PATIENTS AND METHODS: We performed a multicenter, double-blind, randomized controlled trial with a crossover design. Of 116 potentially eligible patients (age 3 to 16 years), 50 were enrolled and were treated with two consecutive courses of dexamethasone in accordance with Dutch Childhood Oncology Group ALL protocols. Patients were randomly assigned to receive either hydrocortisone or placebo in a circadian rhythm (10 mg/m(2)/d) during both dexamethasone courses. Primary outcome measure was parent-reported Strength and Difficulties Questionnaire in Dutch, which assesses psychosocial problems. Other end points included questionnaires, neuropsychological tests, and metabolic parameters.

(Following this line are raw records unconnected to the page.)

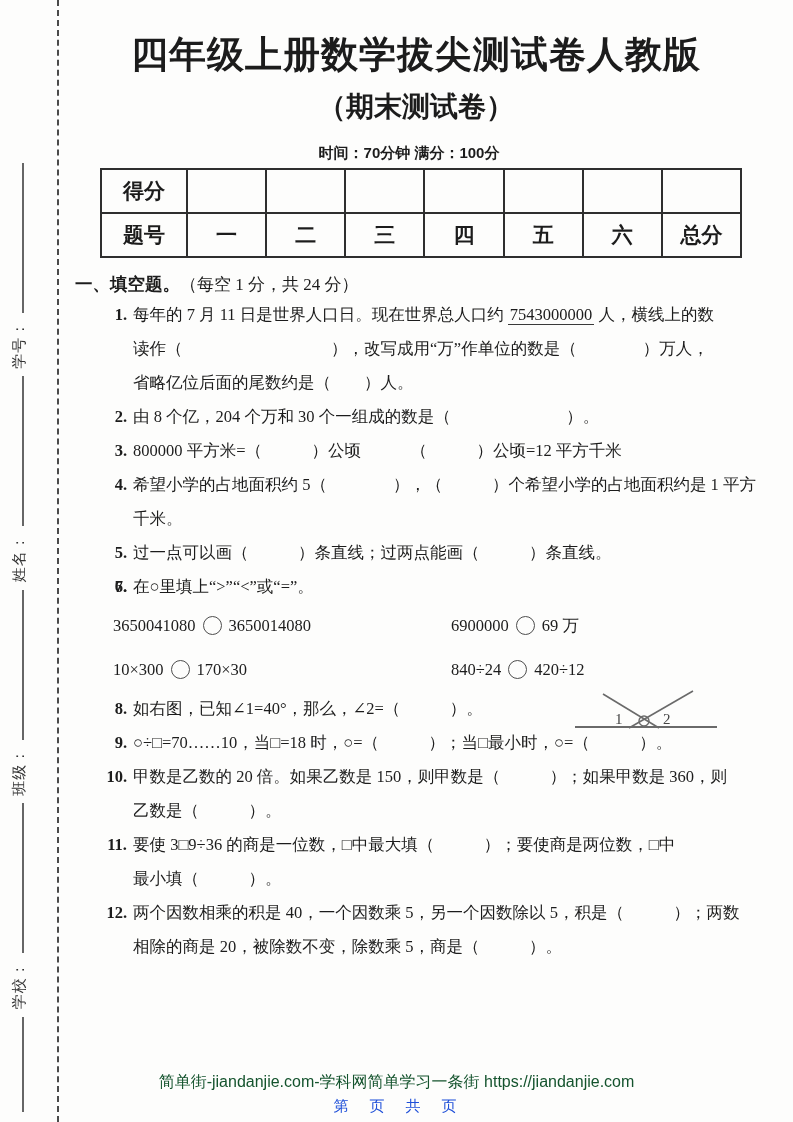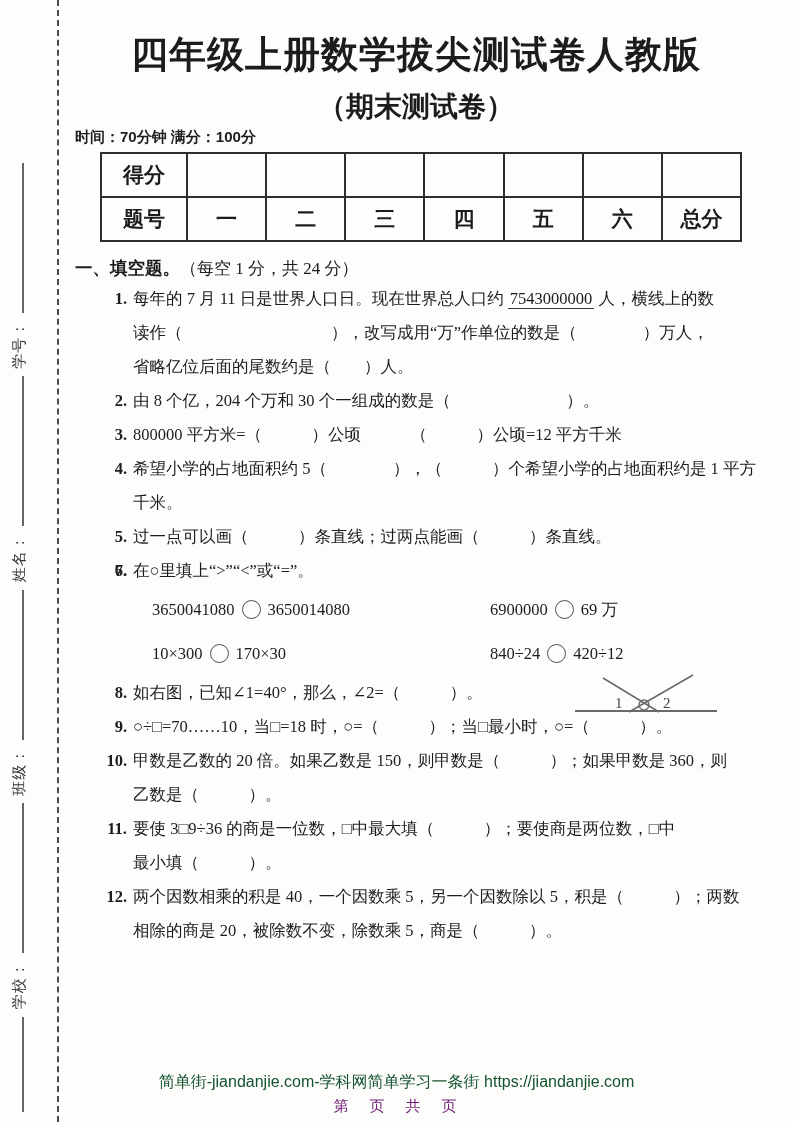--- a/index.html
+++ b/index.html
@@ -54,8 +54,9 @@
     margin-top:6px;
   }
   .meta {
-    text-align:left;
+    text-align:center;
     font-size:15px; font-weight:bold;
+    margin-top:16px;
     padding-right:14px;
     font-family:"Liberation Sans","DejaVu Sans",sans-serif;
   }

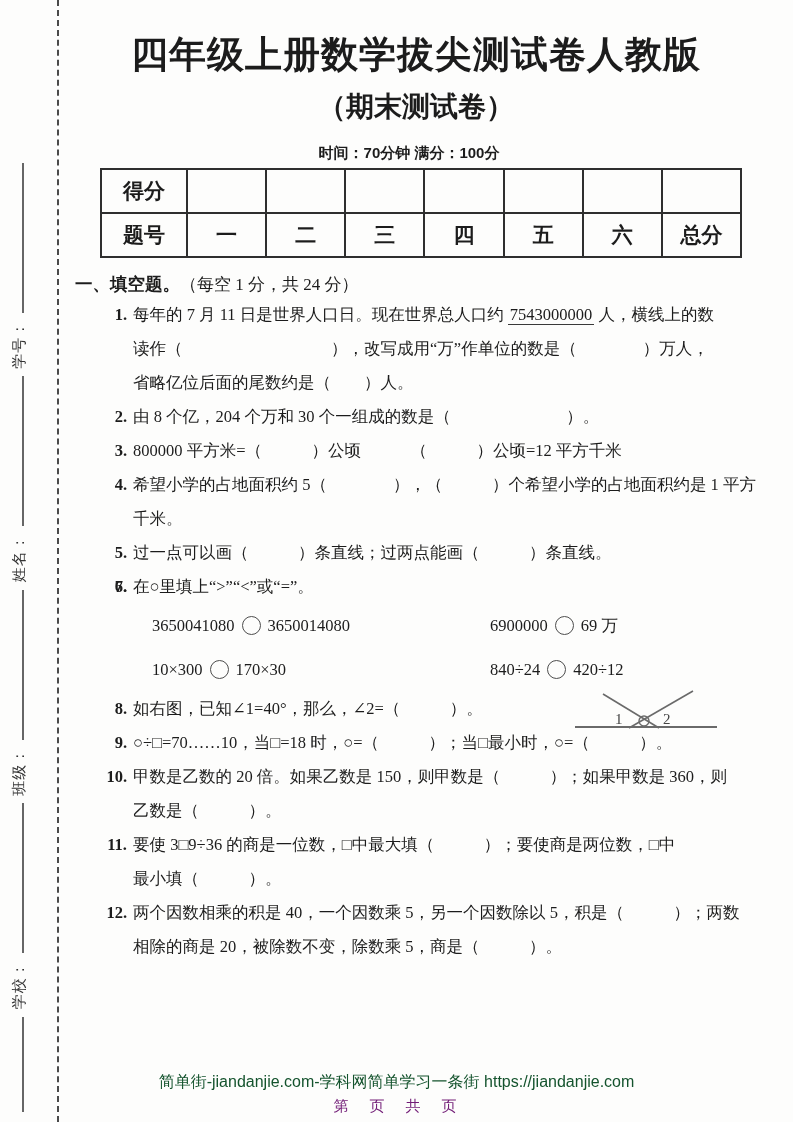--- a/index.html
+++ b/index.html
@@ -103,7 +103,7 @@
 
   .cmp-row {
     display:flex;
-    margin-left:77px;
+    margin-left:38px;
     font-size:16.5px;
     line-height:44px;
     white-space:nowrap;

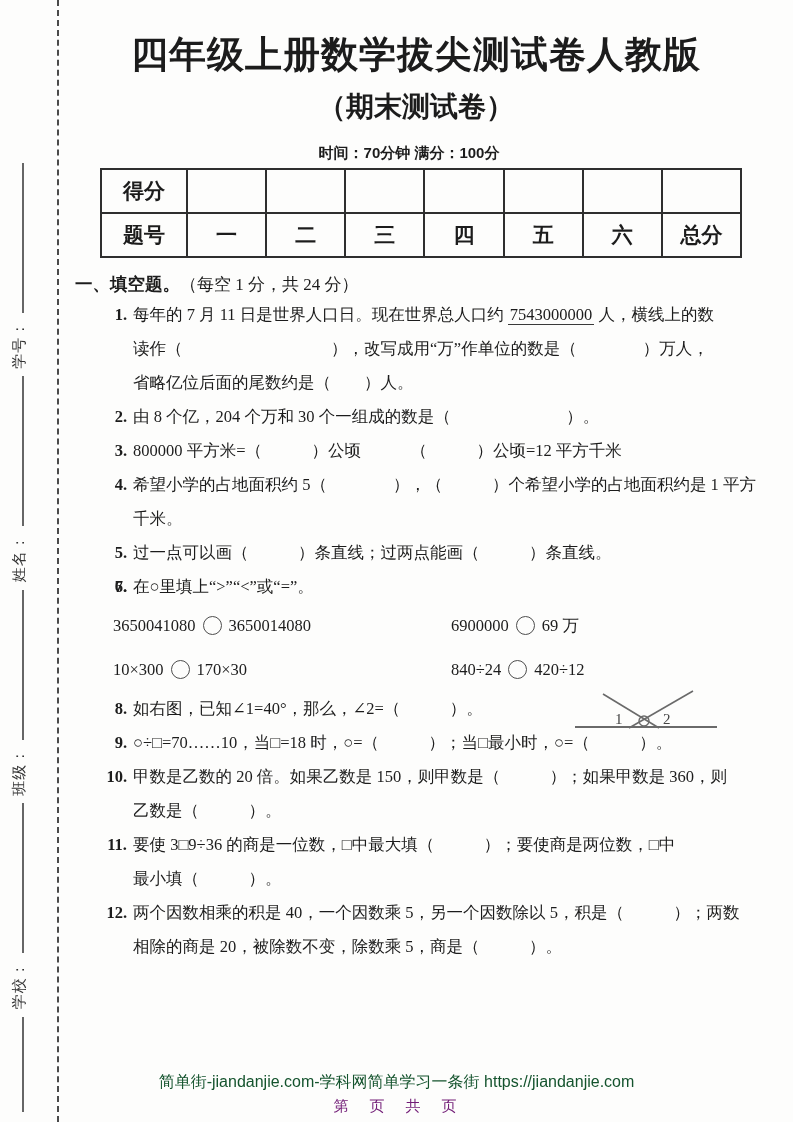--- a/index.html
+++ b/index.html
@@ -131,7 +131,7 @@
     font-family:"Liberation Sans","DejaVu Sans",sans-serif;
   }
   .f-page {
-    color:#701a75;
+    color:#1d4ed8;
     font-size:15px;
     margin-top:4px;
     letter-spacing:3px;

RESULTS: Of 48 patients who completed both courses, hydrocortisone had no significant effect on outcome; however, a more detailed analysis revealed that in 16 patients who developed clinically relevant psychosocial adverse effects, addition of hydrocortisone substantially reduced their Strength and Difficulties Questionnaire in Dutch scores in the following domains: total difficulties, emotional symptoms, conduct problems, and impact of difficulties. Moreover, in nine patients who developed clinically relevant, sleep-related difficulties, addition of hydrocortisone reduced total sleeping problems and disorders of initiating and maintaining sleep. In contrast, hydrocortisone had no effect on metabolic parameters.
CONCLUSION: Our results suggest that adding a physiologic dose of hydrocortisone to dexamethasone treatment can reduce the occurrence of serious neuropsychological adverse effects and sleep-related difficulties in pediatric patients with ALL.